The secret history of the first 'morreo': it occurred 4,500 years ago and caused the spread of herpes
The kiss was painted by Klimt at the beginning of the 20th century, it was given by the sailor and the nurse at the intersection of Broadway with the seventh celebrating the end of the Second World War, there are up to three types in the Kamasutra, which dates from the 3rd century , and it has been carved on the walls of the monuments of Khajuraho, in India, since the 10th century, but which was the first in the history of mankind? The scientists have gotten down to work and we can already point out that, between the Tigris and the Euphrates, a couple who today would have a Syrian or Iraqi passport did more or less what Julio Cortázar wrote 4,500 years later in the seventh chapter of Hopscotch: “The mouths meet and fight lukewarmly, biting each other with their lips, barely supporting their tongues on their teeth, playing in their enclosures where a heavy air comes and goes with an old perfume and silence.”
But to find the first, Dr. Troels Pank Arbøll, an Assyriologist, and Dr. Sophie Lund Rasmussen, a biologist, did not have to look for two lovers, but for herpes simplex HSV-1, Epstein-Barr virus and the human parovirus B19, studying the DNA of the antiquity and history of medicine. The earliest evidence of snogging was so far located in South Asia 3,500 years ago, but in research published in Science, doctors Pank Arbøll and Lund Rasmussen now dare to trace it back another thousand years.

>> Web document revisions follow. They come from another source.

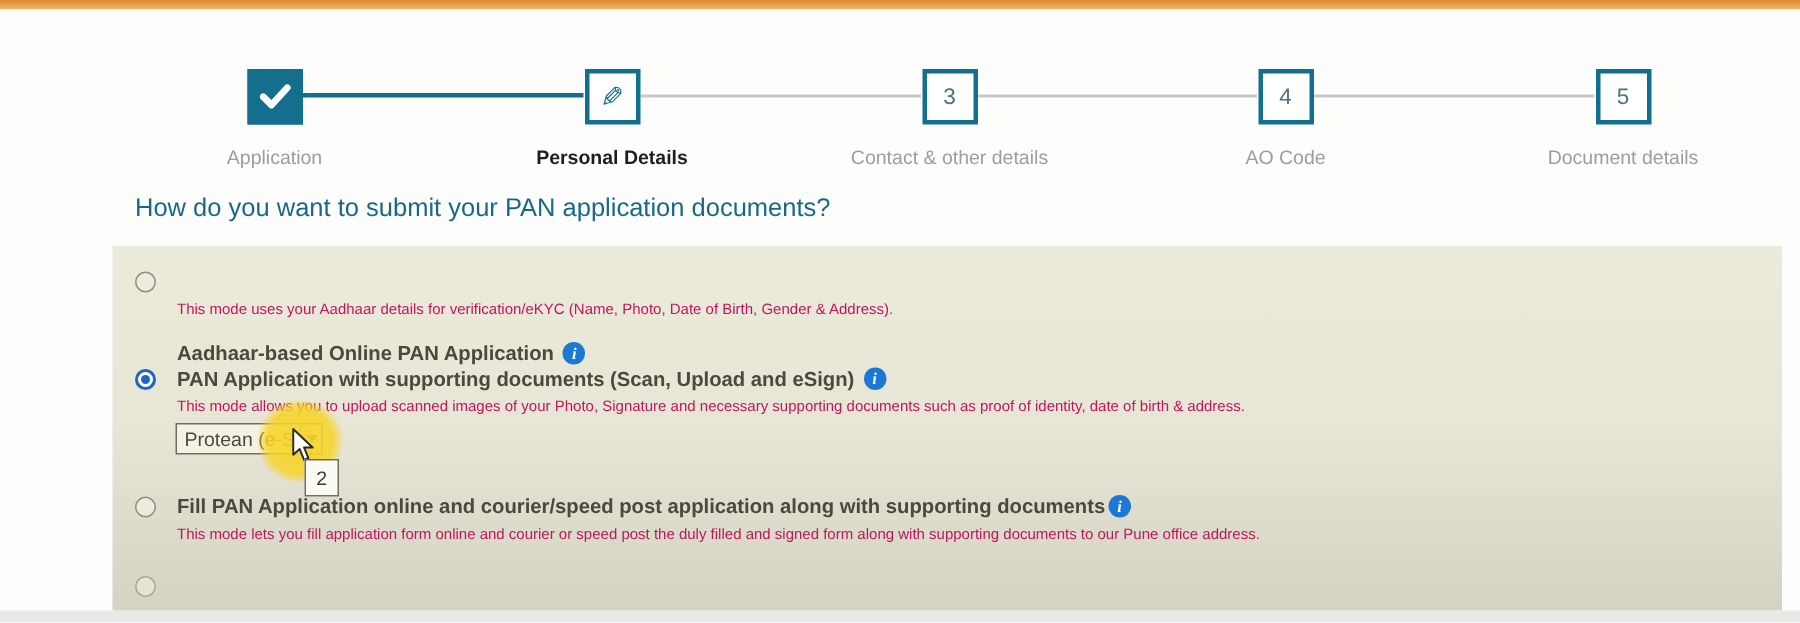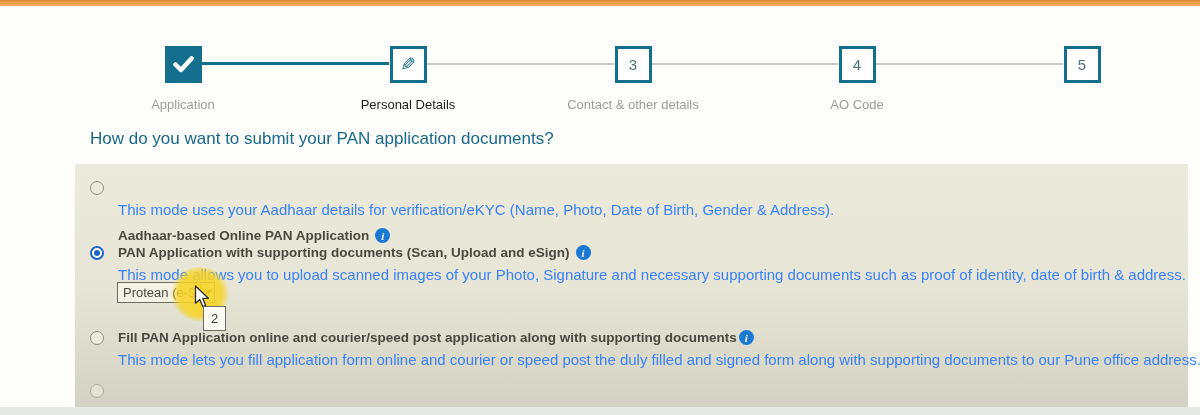--- a/index.html
+++ b/index.html
@@ -23,7 +23,7 @@
               font-size:15px; color:#52707e; }
   .step.done .sq { background:#146e8e; }
   .step .lbl { margin-top:14px; font-size:13px; color:#9d9d9d; }
-  .step.current .lbl { color:#1e1e1e; font-weight:normal; }
+  .step.current .lbl { color:#1e1e1e; font-weight:bold; }
   .pencil { color:#146e8e; font-size:19px; transform:scaleX(-1); display:inline-block; }
 
   

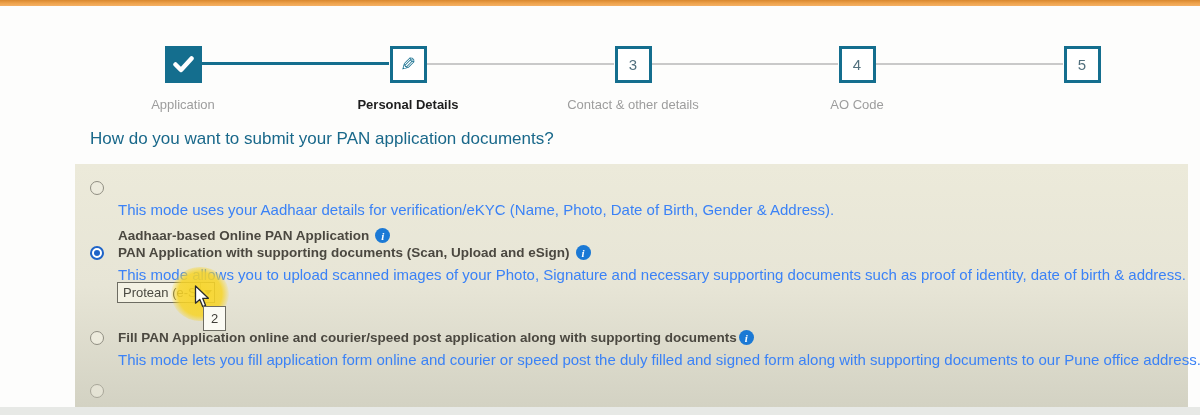--- a/index.html
+++ b/index.html
@@ -110,6 +110,7 @@
 
     <div class="step" style="left:982px;">
       <div class="sq">5</div>
+      <div class="lbl">Document details</div>
     </div>
   </div>
 

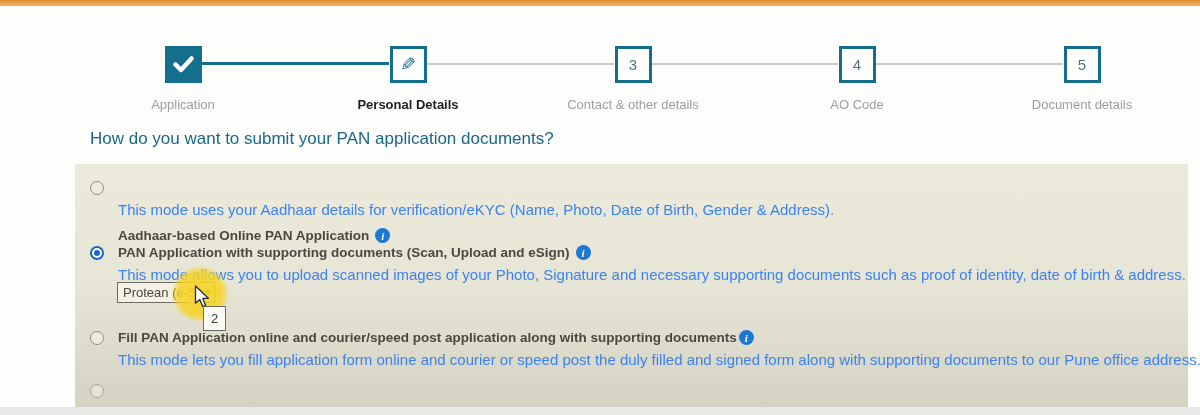--- a/index.html
+++ b/index.html
@@ -48,7 +48,7 @@
   .info { width:15px; height:15px; border-radius:50%; background:#1b79d5; color:#fff;
           font-family:"Liberation Serif", serif; font-style:italic; font-weight:bold;
           font-size:11px; display:flex; align-items:center; justify-content:center; flex:0 0 auto; }
-  .opt-desc { position:absolute; font-size:15px; color:#3b82f6; white-space:nowrap; }
+  .opt-desc { position:absolute; font-size:10px; color:#be185d; white-space:nowrap; }
 
   
   .dropdown { position:absolute; left:117px; top:282px; width:98px; height:21px;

Kissing in a friendly or brotherly way “should not be regarded as a custom that originated exclusively in a single region and spread from there, but seems to have been practiced in multiple ancient cultures over several millennia,” Arbøll says.. Syrians and Iraqis not only don't have the patent, because as biologist Rasmussen points out, “bonobos and chimpanzees also kiss, which suggests that it is a fundamental behavior in humans, and explains why it can be found everywhere.” The cultures”. Fraternal kisses appear in the Bible, in classical Greek literature, and there are even anthropological studies that suggest that the Cro-Magnon woman chewed the food that she put into her children's mouths.
But another thing is the romantic or sexual kiss. Clear examples of its existence were found in the cuneiform writing on clay tablets from ancient Mesopotamia, as well as “a substantial corpus of medical texts, some of which mention a disease with symptoms reminiscent of herpes simplex virus 1,” he says. Dr. Arboll.

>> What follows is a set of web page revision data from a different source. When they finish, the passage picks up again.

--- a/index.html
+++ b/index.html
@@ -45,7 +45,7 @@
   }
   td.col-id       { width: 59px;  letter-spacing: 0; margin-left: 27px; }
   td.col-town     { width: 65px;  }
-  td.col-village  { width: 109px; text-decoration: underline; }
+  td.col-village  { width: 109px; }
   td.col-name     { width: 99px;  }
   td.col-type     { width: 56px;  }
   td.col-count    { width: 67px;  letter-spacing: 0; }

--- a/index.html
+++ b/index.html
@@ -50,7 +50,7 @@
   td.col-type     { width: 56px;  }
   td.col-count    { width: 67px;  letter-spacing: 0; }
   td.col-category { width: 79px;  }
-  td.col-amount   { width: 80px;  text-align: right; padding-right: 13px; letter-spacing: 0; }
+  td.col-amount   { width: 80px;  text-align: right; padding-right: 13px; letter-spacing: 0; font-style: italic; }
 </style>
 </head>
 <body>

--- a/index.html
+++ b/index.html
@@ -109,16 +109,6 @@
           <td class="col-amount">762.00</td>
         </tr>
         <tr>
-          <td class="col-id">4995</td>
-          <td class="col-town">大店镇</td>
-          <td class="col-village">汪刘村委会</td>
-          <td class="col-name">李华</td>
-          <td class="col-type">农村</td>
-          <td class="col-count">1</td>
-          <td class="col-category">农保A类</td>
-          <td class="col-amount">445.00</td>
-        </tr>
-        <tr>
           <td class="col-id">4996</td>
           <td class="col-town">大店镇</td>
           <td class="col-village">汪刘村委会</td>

Although ancient medical texts were influenced by cultural and religious concepts and cannot be interpreted literally, researchers have concluded that romantic-sexual kissing has played an important unintended role in the transmission of microorganisms.. “It is interesting to note some similarities between a disease known as bu'shanu and the symptoms caused by herpes simplex infections.. It was mainly located in or around the mouth and throat, and symptoms included vesicles, which is one of the dominant signs of herpes infection,” Rasmussen said.

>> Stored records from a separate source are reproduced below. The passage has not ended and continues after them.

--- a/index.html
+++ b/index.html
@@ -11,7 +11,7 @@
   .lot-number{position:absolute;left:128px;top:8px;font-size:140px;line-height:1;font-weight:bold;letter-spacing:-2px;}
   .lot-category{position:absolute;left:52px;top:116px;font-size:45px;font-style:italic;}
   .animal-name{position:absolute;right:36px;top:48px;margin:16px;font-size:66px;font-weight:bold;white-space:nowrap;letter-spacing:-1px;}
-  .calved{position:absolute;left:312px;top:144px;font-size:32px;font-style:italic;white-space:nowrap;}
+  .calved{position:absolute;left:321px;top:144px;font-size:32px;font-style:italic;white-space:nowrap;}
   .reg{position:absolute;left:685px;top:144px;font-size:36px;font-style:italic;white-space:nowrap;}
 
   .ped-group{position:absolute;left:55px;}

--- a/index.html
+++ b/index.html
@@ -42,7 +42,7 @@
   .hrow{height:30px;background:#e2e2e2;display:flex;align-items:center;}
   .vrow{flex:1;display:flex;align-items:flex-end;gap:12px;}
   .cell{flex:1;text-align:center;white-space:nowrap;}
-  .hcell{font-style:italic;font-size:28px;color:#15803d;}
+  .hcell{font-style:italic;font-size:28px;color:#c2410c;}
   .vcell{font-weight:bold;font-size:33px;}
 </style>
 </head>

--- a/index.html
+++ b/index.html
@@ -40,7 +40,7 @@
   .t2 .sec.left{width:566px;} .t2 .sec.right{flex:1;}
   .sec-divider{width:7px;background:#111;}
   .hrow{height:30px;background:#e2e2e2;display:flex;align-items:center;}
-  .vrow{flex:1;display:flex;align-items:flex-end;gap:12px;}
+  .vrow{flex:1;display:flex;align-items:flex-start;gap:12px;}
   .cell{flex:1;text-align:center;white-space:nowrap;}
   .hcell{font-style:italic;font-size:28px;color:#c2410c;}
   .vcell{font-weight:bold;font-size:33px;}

“If the practice of kissing was widespread in a variety of ancient societies, the effects of kissing in terms of pathogen transmission must have been more or less constant,” Rasmussen concludes.
Recent paleogenomic research has shown that common kissing-transmissible pathogens were present in ancient and even prehistoric historical periods.. In fact, Arbøll and Rasmussen's research follows up on the conclusions of a July 2022 study published in Science Advances, which linked a change in herpes HSV-1 lineages in ancient humans with the rise of sexual kissing during the Ages. of the Bronze.
Arbøll and Rasmussen believe that the thing will not stop here and that the pathogens will give for more, depending on what emerges from future investigations of ancient DNA. “The most difficult is not the first kiss, but the last”, wrote the poet Paul Géraldy, but the investigations seem to insist on the contrary.